● Before-and-after change records:
____

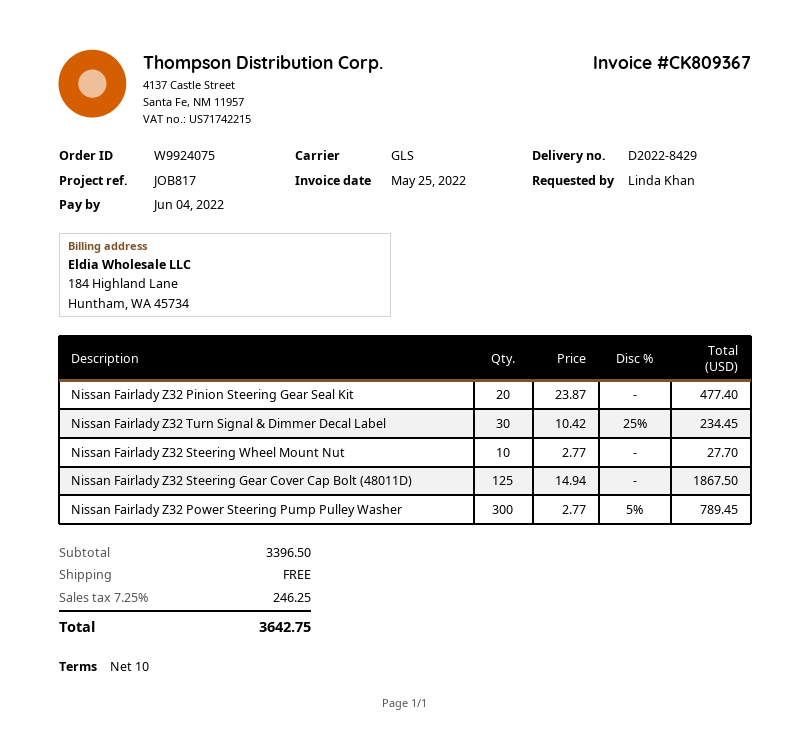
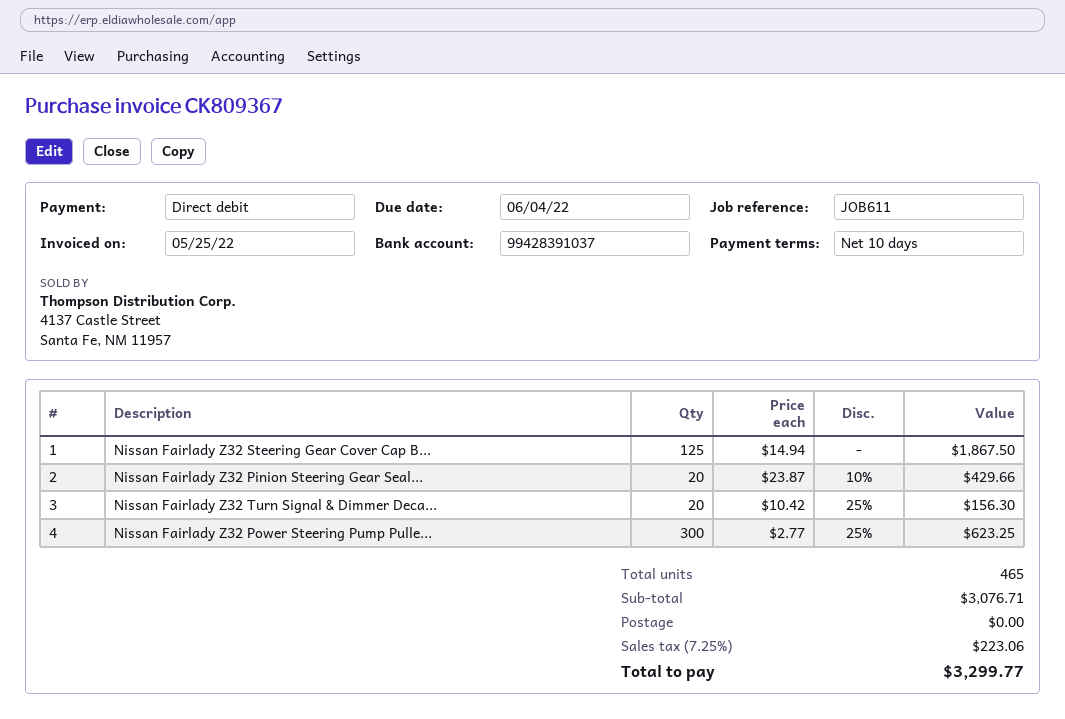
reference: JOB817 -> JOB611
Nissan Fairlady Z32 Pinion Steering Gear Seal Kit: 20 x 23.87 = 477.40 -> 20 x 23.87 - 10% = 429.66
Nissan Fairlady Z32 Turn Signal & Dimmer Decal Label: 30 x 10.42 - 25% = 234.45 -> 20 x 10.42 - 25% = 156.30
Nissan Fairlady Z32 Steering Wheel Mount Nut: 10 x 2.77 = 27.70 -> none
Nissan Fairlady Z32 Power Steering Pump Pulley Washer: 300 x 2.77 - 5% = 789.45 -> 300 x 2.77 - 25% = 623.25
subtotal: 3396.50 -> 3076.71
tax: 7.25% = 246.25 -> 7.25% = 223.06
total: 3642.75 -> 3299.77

____

● Exercise requirements: Show every line above in which the word "Steering" appears.

● Response to this task:
Nissan Fairlady Z32 Pinion Steering Gear Seal Kit: 20 x 23.87 = 477.40 -> 20 x 23.87 - 10% = 429.66
Nissan Fairlady Z32 Steering Wheel Mount Nut: 10 x 2.77 = 27.70 -> none
Nissan Fairlady Z32 Power Steering Pump Pulley Washer: 300 x 2.77 - 5% = 789.45 -> 300 x 2.77 - 25% = 623.25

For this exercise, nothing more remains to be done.